The state’s photo ID requirement could have excluded as many as 759,000 eligible voters, or about 9 percent of the state’s electorate, according to an analysis by the Pennsylvania Department of State. Obama, a Democrat, won Pennsylvania with 55 percent of the vote in 2008, garnering 620,478 votes.
Given the lead Obama is showing in opinion polls in the state, yesterday’s decision may have little impact on the outcome, said Nathan Gonzales, the deputy political editor of the Rothenberg Political Report in Washington.
A poll released by Quinnipiac University on Sept. 26 found Obama leading Romney among likely voters by 54-42 percent. A Franklin & Marshall College Poll also released Sept. 26 put the president ahead by 52-43 percent among likely voters.
“Pennsylvania was always on the outskirts of the battleground states,” Gonzales said. “Maybe it was once a dream state to the Republicans, but it’s pretty clear Pennsylvania is not going to be in play in November.”
Enacted in March, the Pennsylvania law requires prospective voters to present a state-issued ID, or an acceptable alternative such as a military ID.
David Gersch, an attorney with Arnold & Porter LLP who represented the American Civil Liberties Union in the case, said of the ruling, “In many respects, it’s a victory.”
It remains to be seen whether the ACLU, the Advancement Project and other plaintiffs will appeal Simpson’s decision to uphold the state’s campaign publicizing the requirements of the new law, Gersch said.
“We have concerns about whether the Commonwealth will continue running advertisements saying you need an ID to vote, which is no longer true,” Gersch said.
Matthew Keeler, a Department of State spokesman, said the agency is reviewing how to recast its publicity to avoid confusion or putting out messages “that would directly conflict with what the judge said.”
Lawyers for both sides are planning to discuss those concerns, Gersch said.
Jerry Goldfeder, an election law expert with New York-based Stroock & Stroock & Lavan LLP, said in an e-mail “there will undoubtedly be confusion at the polls” because of the photo-ID issue.

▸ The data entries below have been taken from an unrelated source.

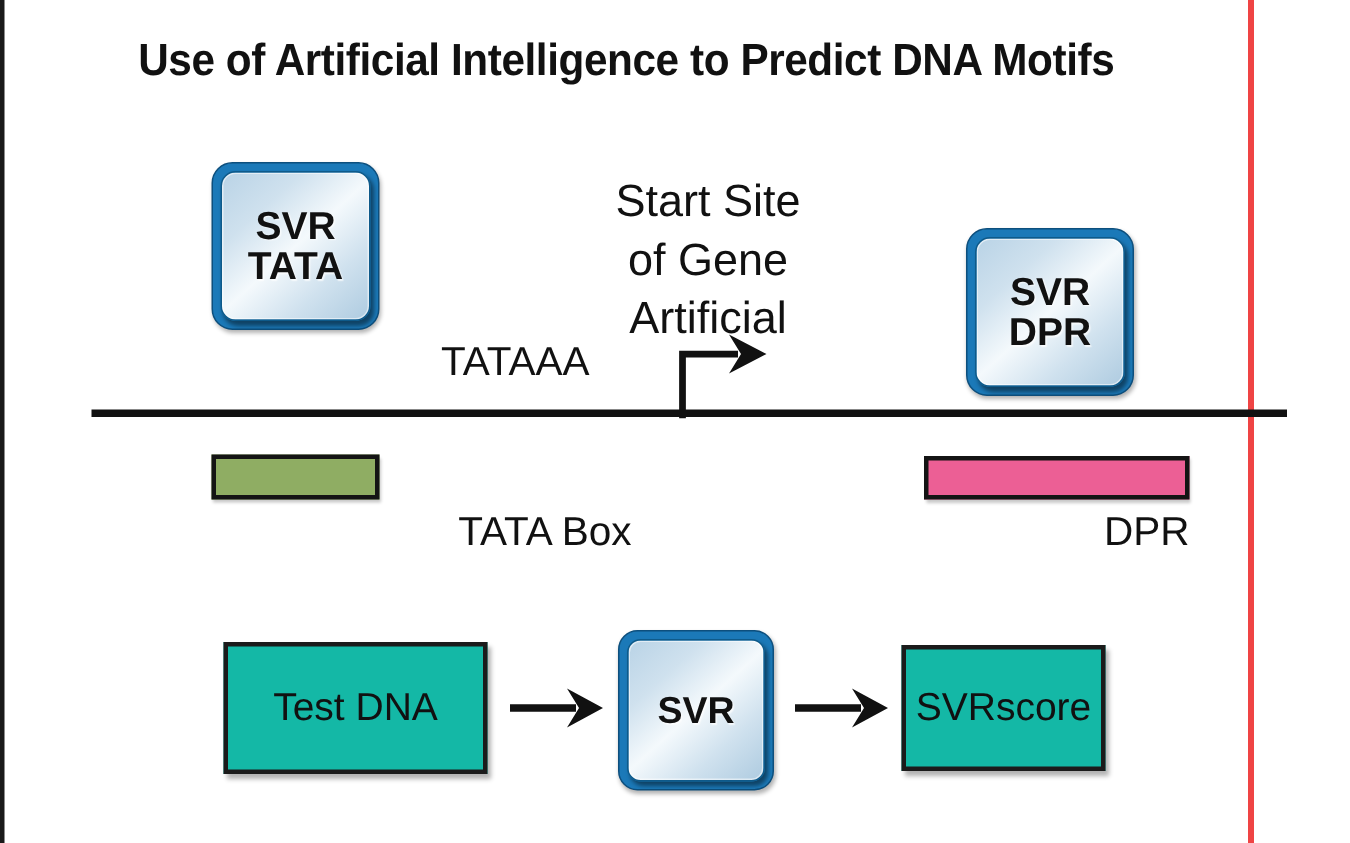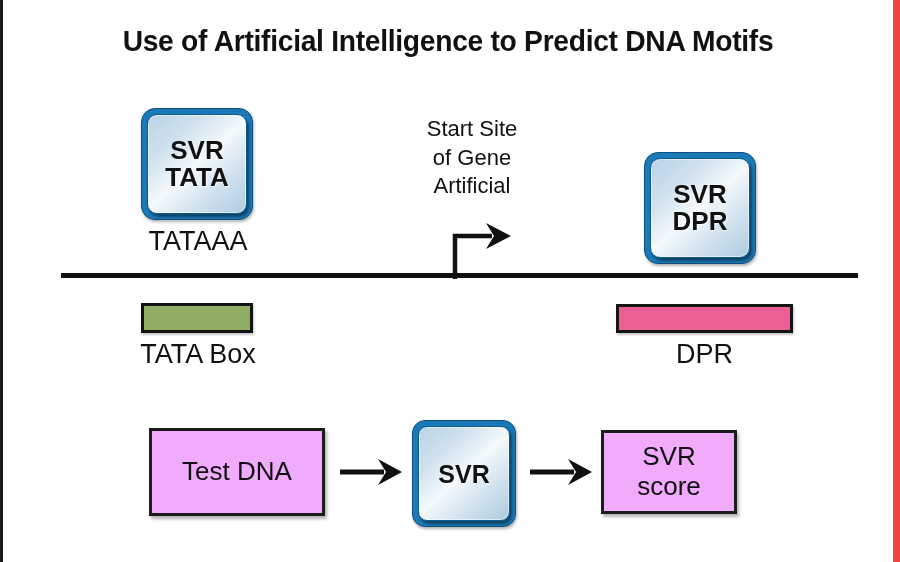--- a/index.html
+++ b/index.html
@@ -11,11 +11,11 @@
   }
   #figure{
     position:relative;
-    width:900px;height:562px;
+    width:836px;height:562px;
     background:#ffffff;
     box-sizing:border-box;
     border-left:3px solid #1a1a1a;
-    border-right:7px solid #ef4444;
+    border-right:4px solid #ef4444;
   }
 
   

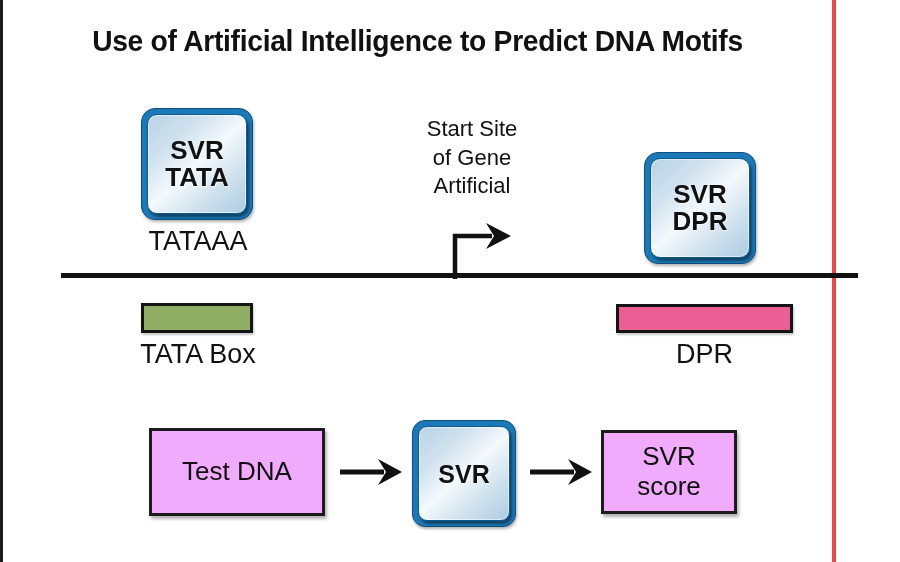--- a/index.html
+++ b/index.html
@@ -88,7 +88,7 @@
     position:absolute;
     left:374px;top:115px;width:190px;
     text-align:center;
-    font-size:22px;
+    font-size:30px;
     color:#111111;
     line-height:1.30;
   }

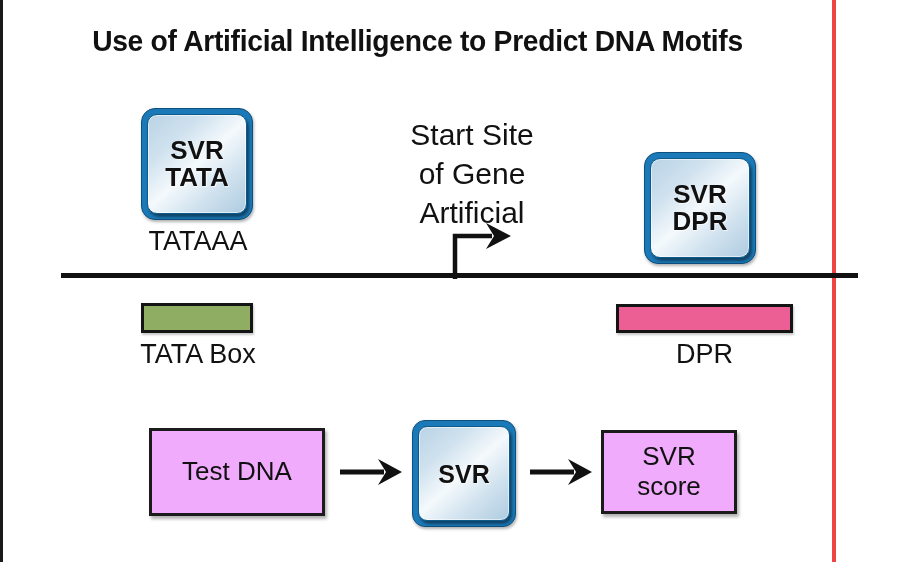--- a/index.html
+++ b/index.html
@@ -76,7 +76,7 @@
     font-size:27px;
     color:#111111;
     white-space:nowrap;
-    text-align:center;
+    text-align:right;
   }
 
   #tataaa-label{left:0px;top:226px;width:390px;}

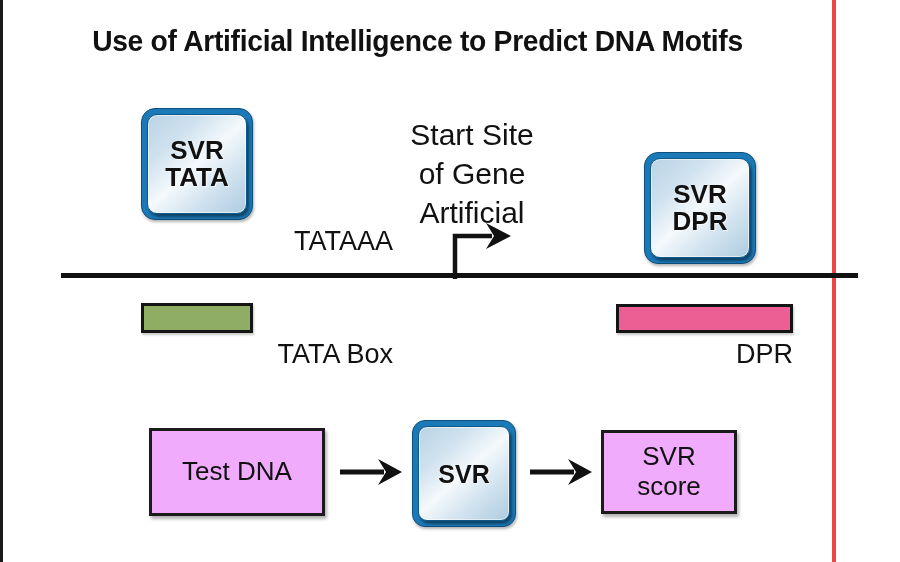--- a/index.html
+++ b/index.html
@@ -80,7 +80,7 @@
   }
 
   #tataaa-label{left:0px;top:226px;width:390px;}
-  #tatabox-label{left:0px;top:339px;width:390px;}
+  #tatabox-label{left:0px;top:339px;width:390px;padding-left:28px;}
   #dpr-label{left:613px;top:339px;width:177px;}
 
   

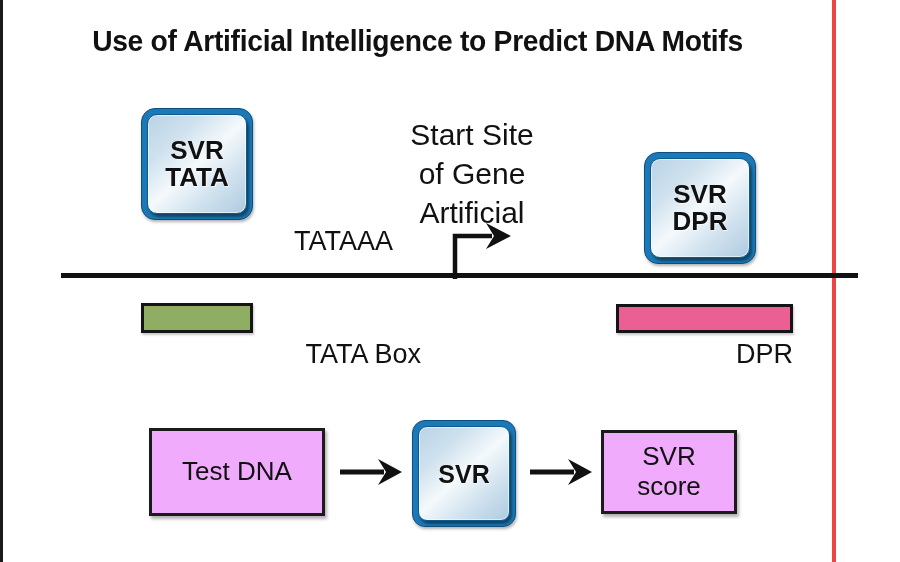--- a/index.html
+++ b/index.html
@@ -121,12 +121,12 @@
   
   .flow-box{
     position:absolute;
-    background:#f0abfc;
+    background:#14b8a6;
     border:3px solid #1b1b1b;
     box-sizing:border-box;
     box-shadow:2px 3px 3px rgba(0,0,0,0.30);
     display:flex;
-    flex-direction:column;
+    flex-direction:row;
     align-items:center;
     justify-content:center;
     line-height:1.14;

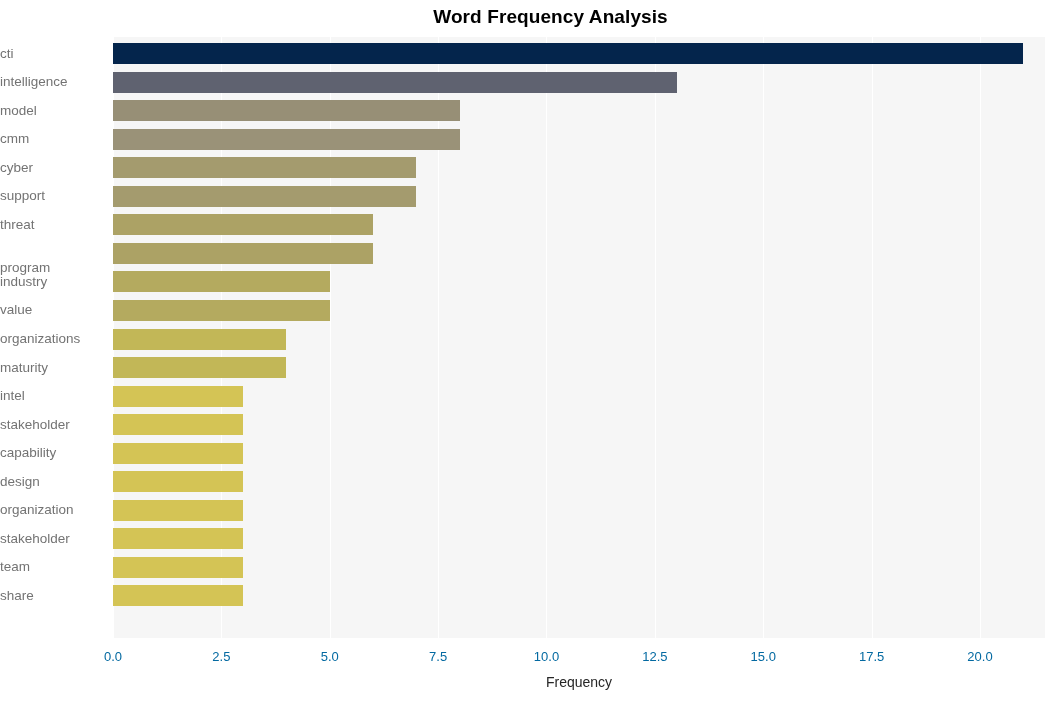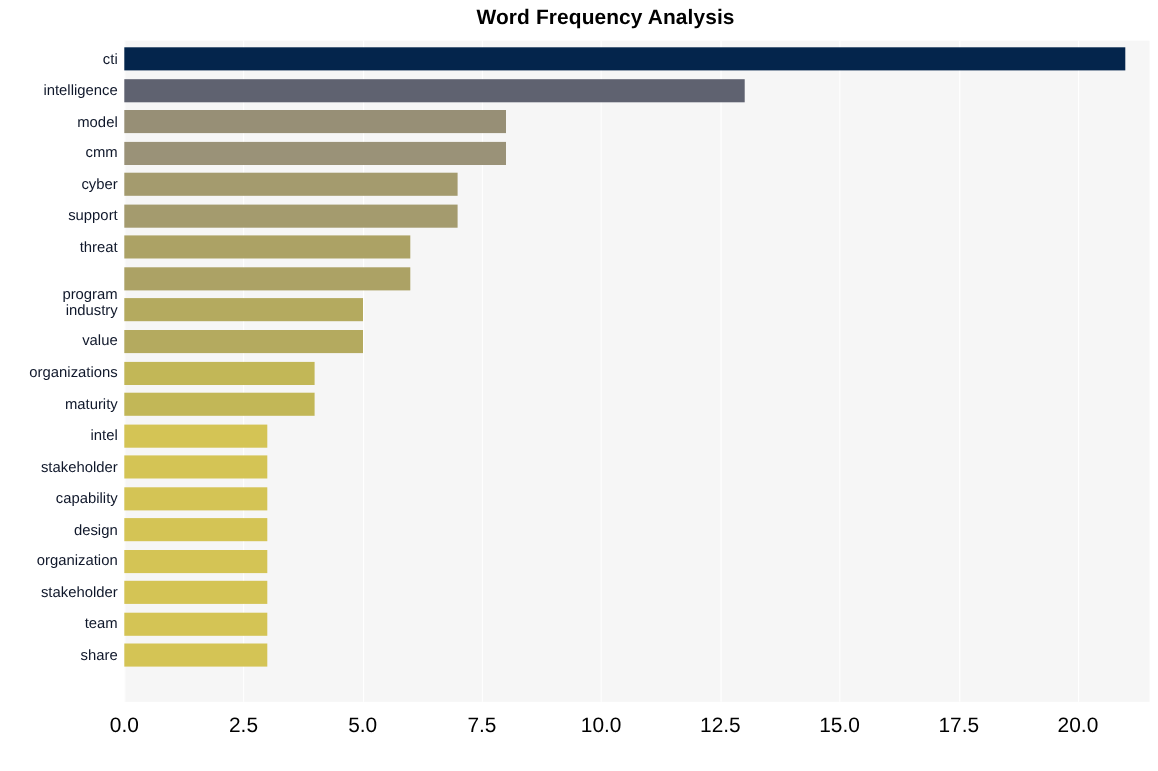--- a/index.html
+++ b/index.html
@@ -74,9 +74,9 @@
     position: absolute;
     right: 0;
     width: 107px;
-    text-align: right;
+    text-align: left;
     font-size: 13.5px;
-    color: #0f172a;
+    color: #737373;
     line-height: 14px;
   }
   

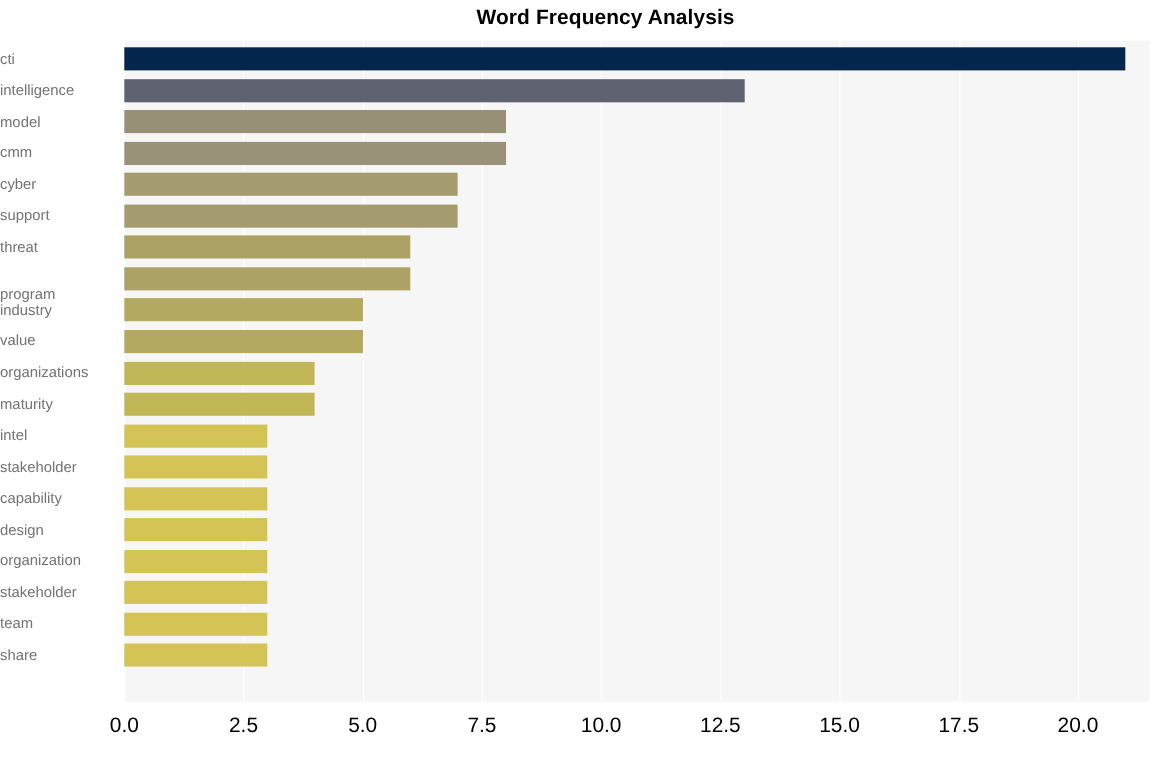--- a/index.html
+++ b/index.html
@@ -91,8 +91,8 @@
     position: absolute;
     top: 11px;
     transform: translateX(-50%);
-    font-size: 19px;
-    color: #000000;
+    font-size: 13px;
+    color: #0369a1;
     white-space: nowrap;
   }
   #x-axis-title {

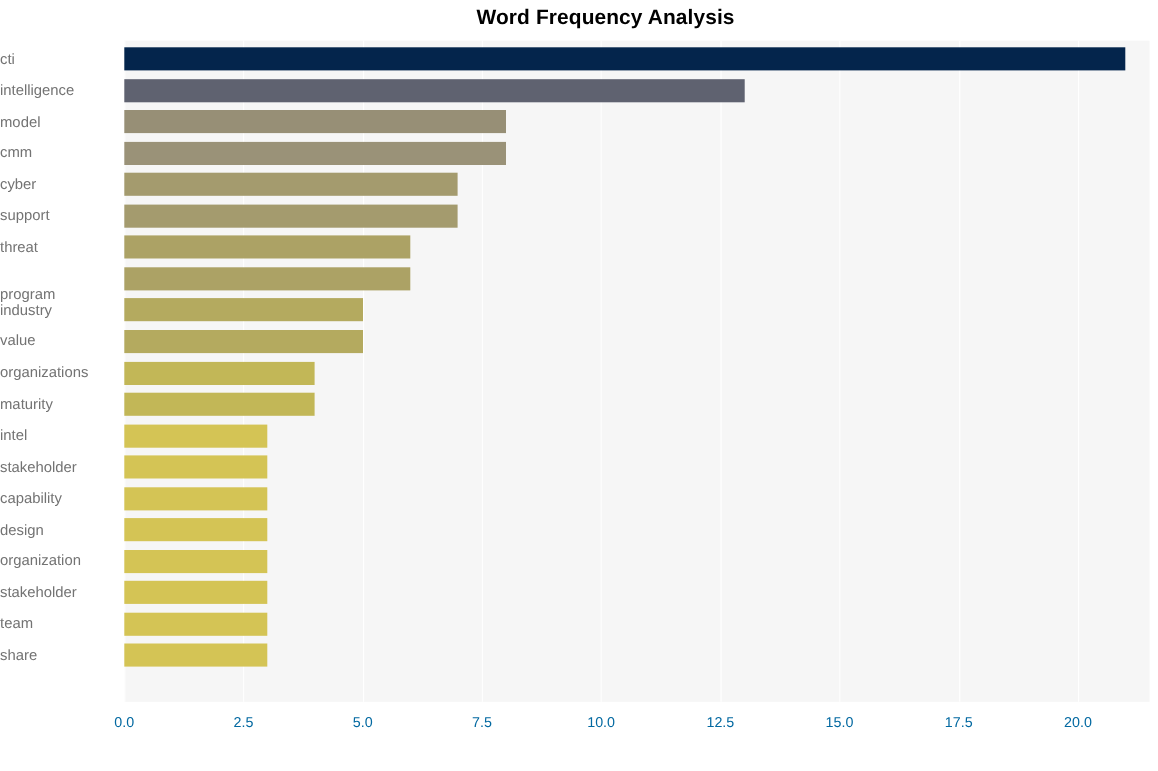--- a/index.html
+++ b/index.html
@@ -183,6 +183,7 @@
       <div class="x-tick-label" style="left: 866.977px;">20.0</div>
     </div>
 
+  <div id="x-axis-title">Frequency</div>
 
 </div>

In August, the Department of State began offering new ID cards as a last resort for those unable to obtain a valid substitute. Simpson said yesterday that voters could apply for the alternative ID without first trying to obtain one from the state Department of Transportation, a requirement the state dropped last week.
In July, the state said in court papers that there were no incidents or investigations of in-person voter fraud.
The state Supreme Court returned the case to Simpson last month, ordering him to assess whether all eligible voters would be able to obtain acceptable IDs if the law were upheld. A four-justice majority had ruled Simpson must block enforcement of the law if there was a chance of voter disenfranchisement.
The state has issued about 11,000 photo IDs since March, or about 11 percent of the minimum it estimated would be needed.
“Consequently, I am still not convinced in my predictive judgment that there will be no voter disenfranchisement,” Simpson said. “Under these circumstances, I am obliged to enter a preliminary injunction.”
Simpson said his ruling is tailored to address conduct which directly results in disenfranchisement. He rejected the ACLU’s request to bar all marketing efforts by the state to educate voters on the photo-ID law.
“I reject the underlying assertion that the offending activity is the request to produce photo ID; instead, I conclude that the salient offending conduct is voter disenfranchisement,” Simpson wrote. “As a result, I will not restrain election officials from asking for photo ID at the polls.”
Last month, as Simpson began reviewing the case, some Pennsylvania counties announced plans to issue voter IDs through county-run nursing homes and colleges. Montgomery County officials have no plans to suspend its program, which is slated to begin tomorrow at 59 locations in the county, spokesman Frank Custer said.
“We’re going forward with it and plan to issue as many as we can between now and the election,” Custer said.
The case is Applewhite v. Commonwealth of Pennsylvania, 330-md-2012, Commonwealth Court of Pennsylvania (Harrisburg).